When my son was born, and I saw his face, I knew he was the one I was supposed to meet. You know what I mean? His eyes were open. They were stone-colored, and he looked hard at me. I was absolutely flattened by love. I swore to myself I’d do my best. My best turned out to be 6 more months of addiction.
I never fully understood my problem with alcohol until I became a parent. As an addict, I only liked to believe that my behaviors only damaged me and nobody else. What I did was nobody else’s business. But that was a delusion crafted by the disease of addiction. In reality, my behaviors affected friends, relatives, co-workers and everyone I came into contact with. With addiction, no one suffers more than those we most want to protect, our children.
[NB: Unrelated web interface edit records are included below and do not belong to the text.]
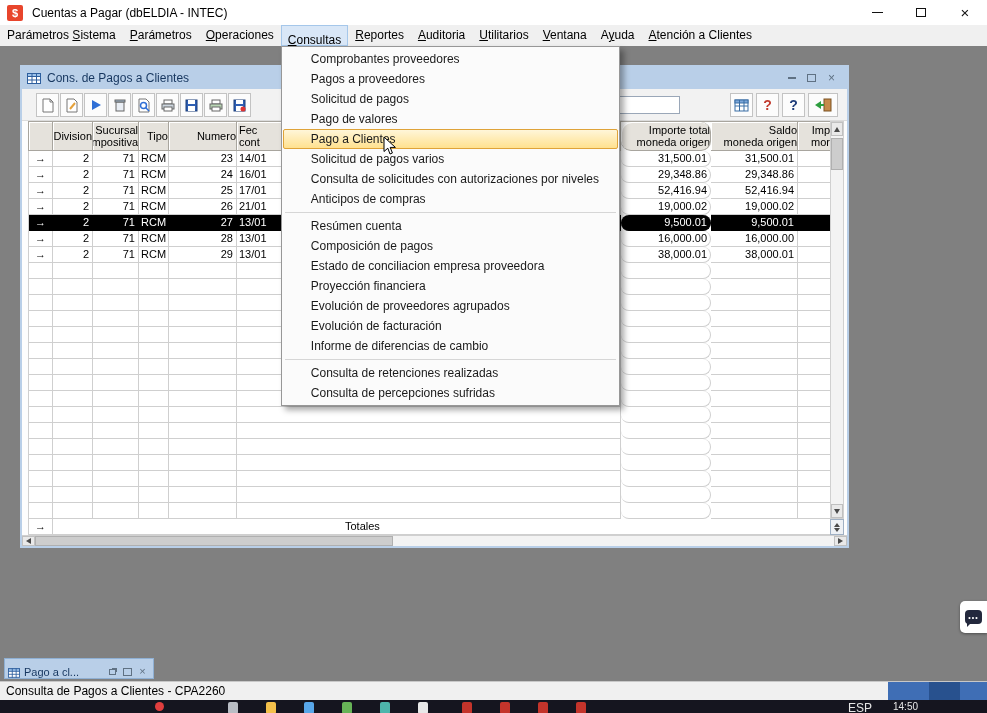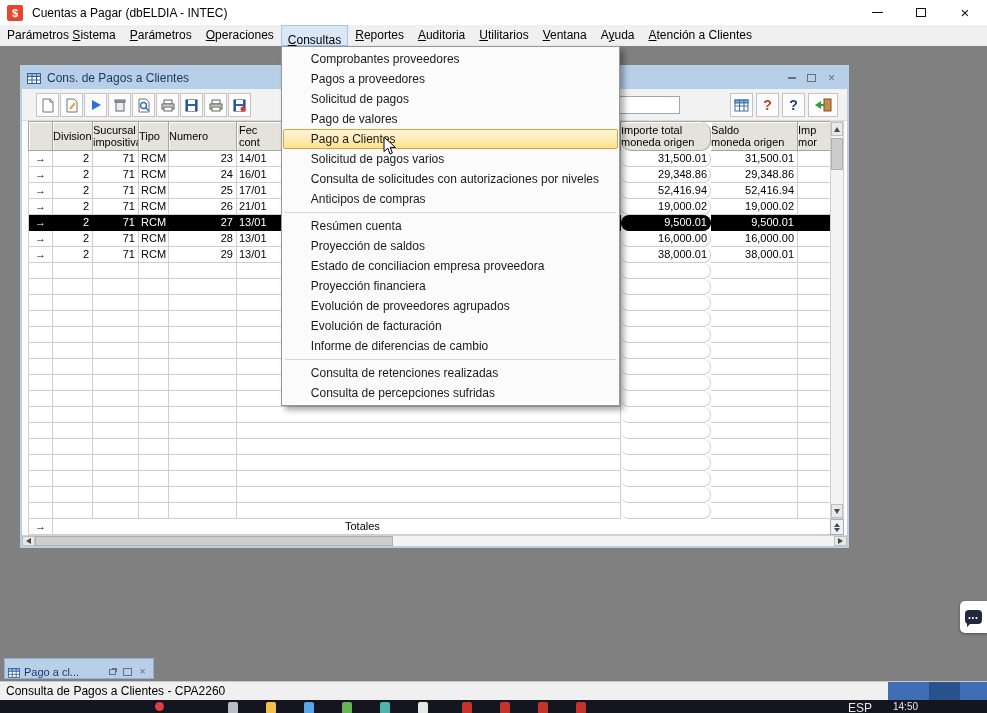--- a/index.html
+++ b/index.html
@@ -49,7 +49,7 @@
 
   
   .grid-header { position:absolute; left:6px; top:54px; width:803px; height:30px; display:flex; border-left:1px solid #a8a59e; border-top:1px solid #a8a59e; }
-  .gh-cell { background:#e5e2dc; border-right:1px solid #a8a59e; border-bottom:1px solid #a8a59e; box-shadow:inset 1px 1px 0 #ffffff; display:flex; flex-direction:column; align-items:flex-start; justify-content:center; font-size:11px; line-height:12px; overflow:hidden; white-space:nowrap; }
+  .gh-cell { background:#e5e2dc; border-right:1px solid #a8a59e; border-bottom:1px solid #a8a59e; box-shadow:inset 1px 1px 0 #ffffff; display:flex; flex-direction:column; align-items:flex-end; justify-content:center; font-size:11px; line-height:12px; overflow:hidden; white-space:nowrap; }
   .gh-cell.c5 { align-items:flex-start; padding-left:2px; }
   .grid-body { position:absolute; left:6px; top:84px; width:803px; border-left:1px solid #cfcfcf; background:#fff; }
   .g-row { display:flex; height:16px; }

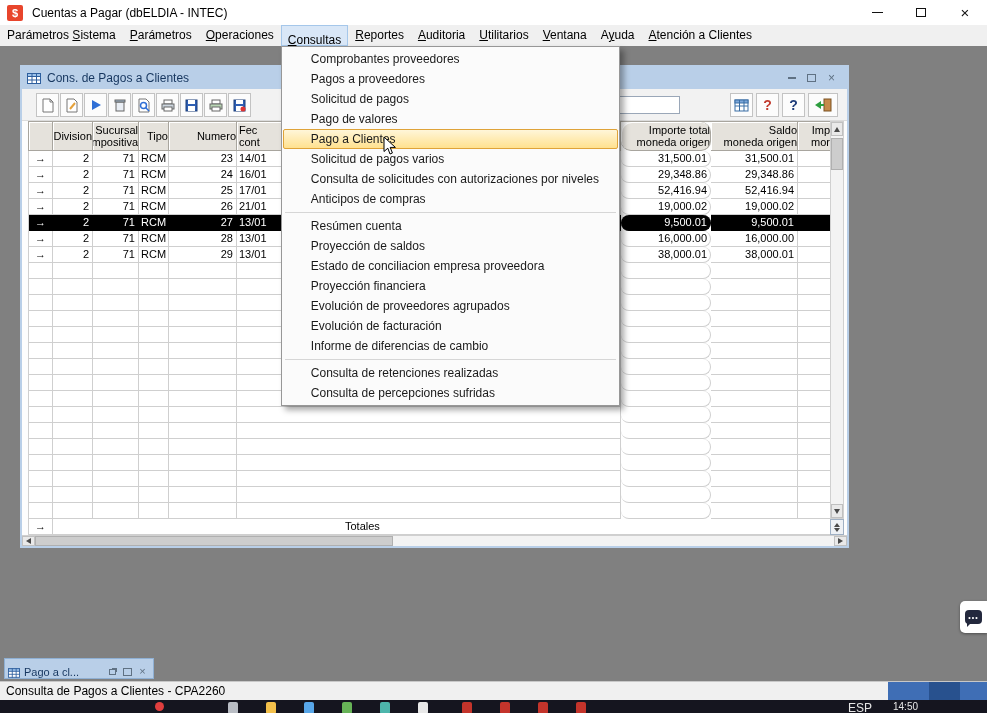--- a/index.html
+++ b/index.html
@@ -148,7 +148,7 @@
           <div class="menu-item">Anticipos de compras</div>
           <div class="menu-sep"></div>
           <div class="menu-item">Resúmen cuenta</div>
-          <div class="menu-item">Proyección de saldos</div>
+          <div class="menu-item">Composición de pagos</div>
           <div class="menu-item">Estado de conciliacion empresa proveedora</div>
           <div class="menu-item">Proyección financiera</div>
           <div class="menu-item">Evolución de proveedores agrupados</div>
I know that many people are able to drink and parent and have no problems. I am not one of those people. Having two children, I cannot imagine tying one off while my kids are in bed and then trying to parent hung-over in the morning. Or what if one of my kids got sick in the middle of the night and I was too drunk to do anything about it? It is these types of things that help me put into perspective why I cannot drink. Some of you may read this and think that I sound like an asshole or that these statements sound ignorant to you because you can drink and parent just fine. High five! I am not you.
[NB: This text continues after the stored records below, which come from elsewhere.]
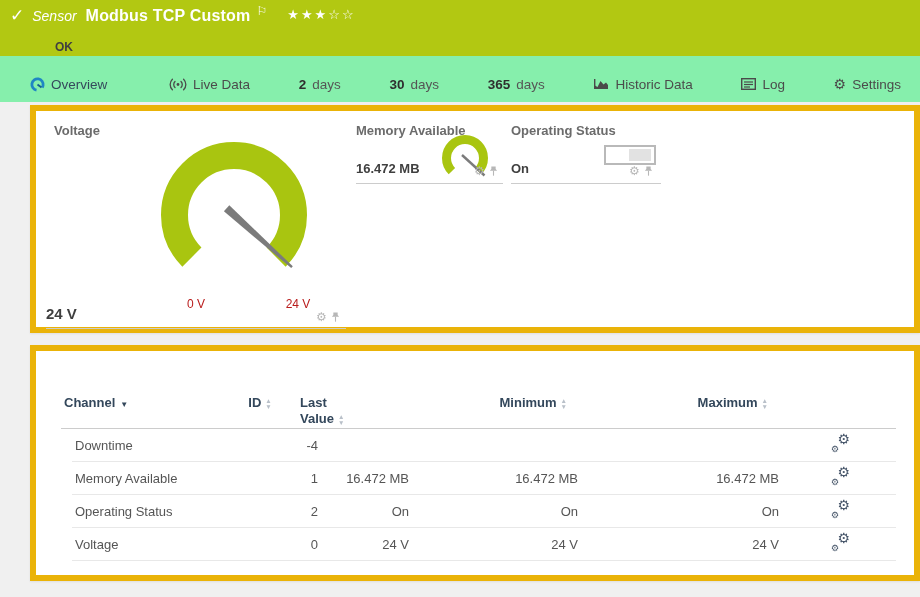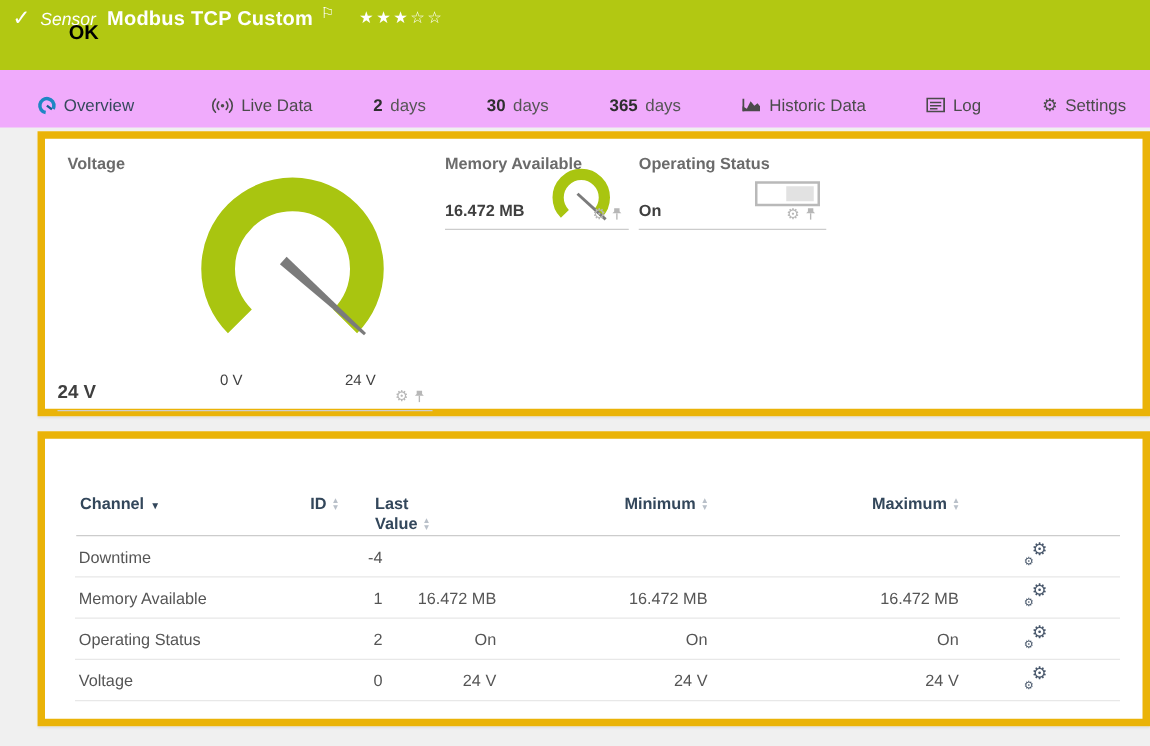--- a/index.html
+++ b/index.html
@@ -23,7 +23,7 @@
   .b-title{font-weight:bold;font-size:16px;letter-spacing:.2px}
   .flag{font-size:12px;margin-left:6px;position:relative;top:-6px}
   .stars{margin-left:20px;font-size:13px;letter-spacing:2px;position:relative;top:-2px;cursor:pointer}
-  .status{position:absolute;left:55px;top:18px;color:#000000;font-weight:bold;font-size:16px}
+  .status{position:absolute;left:55px;top:40px;color:#404040;font-weight:bold;font-size:12px}
   
   .tabbar{position:absolute;left:0;top:56px;width:920px;height:56px;background:#f0abfc;
     display:flex;align-items:flex-end;justify-content:space-between;padding:0 14px 0 12px}

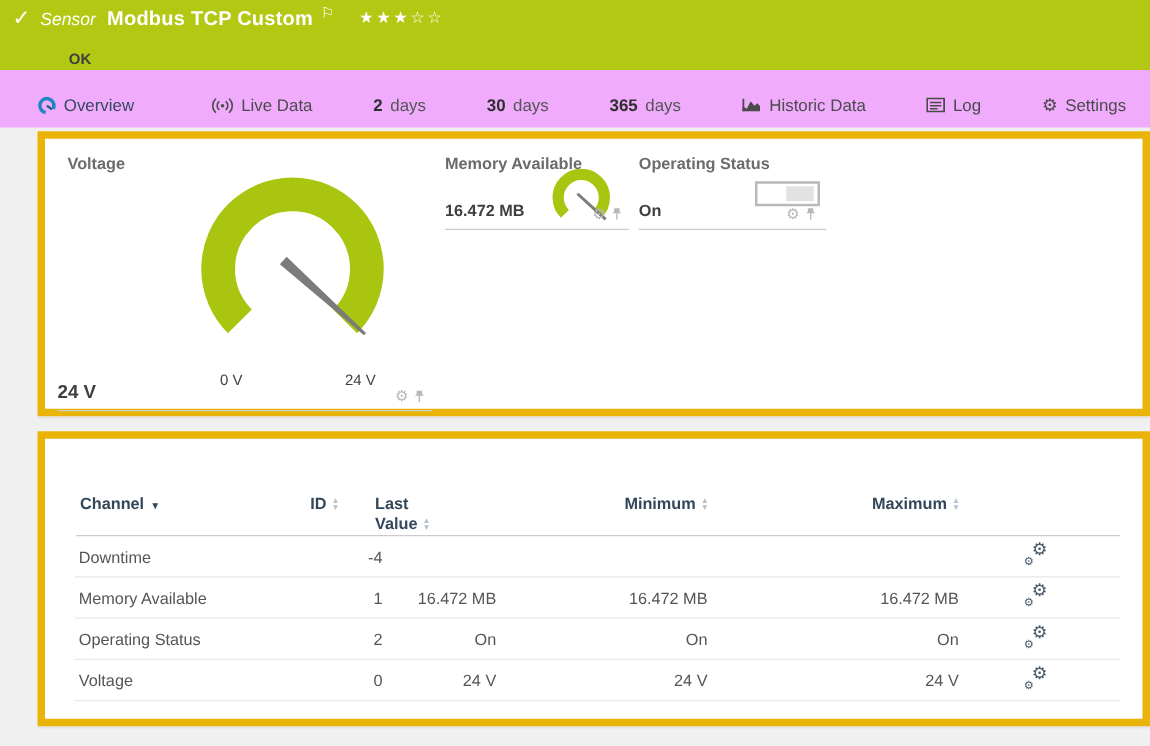--- a/index.html
+++ b/index.html
@@ -25,7 +25,7 @@
   .stars{margin-left:20px;font-size:13px;letter-spacing:2px;position:relative;top:-2px;cursor:pointer}
   .status{position:absolute;left:55px;top:40px;color:#404040;font-weight:bold;font-size:12px}
   
-  .tabbar{position:absolute;left:0;top:56px;width:920px;height:56px;background:#f0abfc;
+  .tabbar{position:absolute;left:0;top:56px;width:920px;height:56px;background:#86efac;
     display:flex;align-items:flex-end;justify-content:space-between;padding:0 14px 0 12px}
   .tab{display:flex;align-items:center;gap:6px;font-size:13.5px;color:#4b4b4b;height:100%;
     cursor:pointer;position:relative;padding:0 5px;white-space:nowrap}

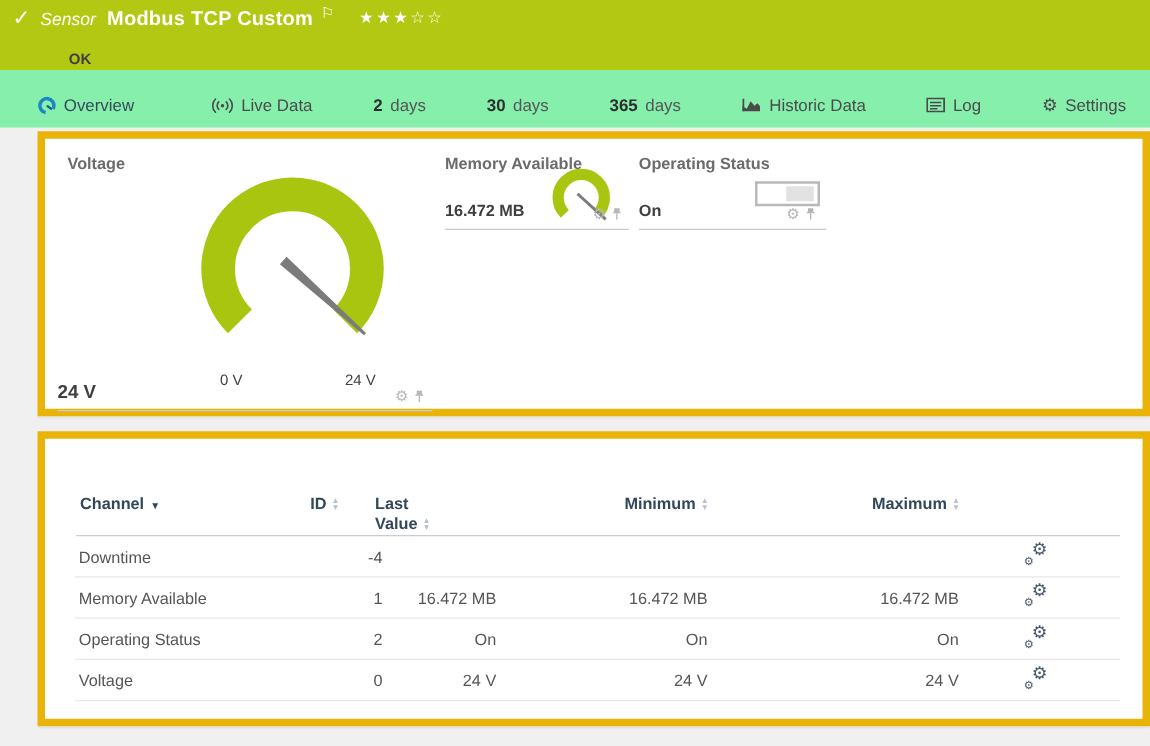--- a/index.html
+++ b/index.html
@@ -42,7 +42,7 @@
   #card-table{top:345px;height:236px}
   .panel-title{position:absolute;font-size:13px;font-weight:bold;color:#6b6b6b}
   .gauge-svg{position:absolute}
-  .scale-label{position:absolute;font-size:12px;color:#404040;}
+  .scale-label{position:absolute;font-size:12px;color:#b91c1c;text-align:center}
   .panel-value{position:absolute;font-weight:bold;color:#3f3f3f}
   .rule{position:absolute;height:1px;background:#ccc}
   .mini-icons{position:absolute;display:flex;align-items:center;gap:4px;color:#b7b7b7;cursor:pointer}

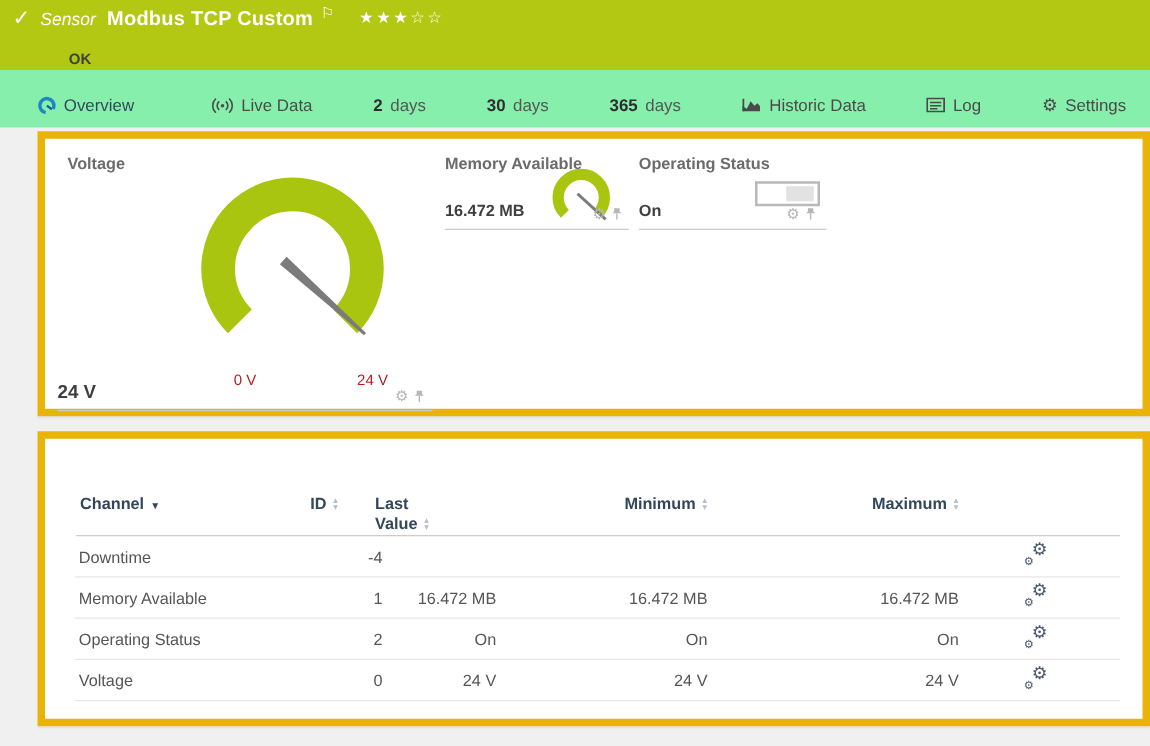--- a/index.html
+++ b/index.html
@@ -55,7 +55,7 @@
     font-size:6.5px;line-height:5.5px;color:#b9c0c9;font-weight:normal}
   .caret{font-size:8px;margin-left:5px;color:var(--header-text)}
   .hline{position:absolute;left:25px;right:18px;top:77px;height:1px;background:#ccc}
-  .rows{position:absolute;left:24px;right:18px;top:78px}
+  .rows{position:absolute;left:36px;right:18px;top:78px}
   .trow{display:grid;grid-template-columns:172px 71px 91px 169px 201px auto;align-items:center;
     height:33px;border-bottom:1px solid #e8e8e8;padding-left:3px;font-size:13px;color:#555}
   .c-id,.c-last,.c-min,.c-max{text-align:right}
While getting sober has been a major milestone for me, it doesn’t mean that as a parent I have a clue on how to prevent my children from facing the same obstacles that I did. Sometimes I feel like I really have no clue what I am doing when it comes to parenting. I think that I still hinder myself by the fact that I was an active alcoholic for a good portion of my adult life and I feel like the life lessons that I was supposed to learn, I just didn’t. But I have to quickly remember that all of these “problems” are also my gifts of sobriety and that I would never have all this to complain about if I was not sober today.
When my daughter was born, and I saw her face, I knew that this time around my best was going to be better, right from the start.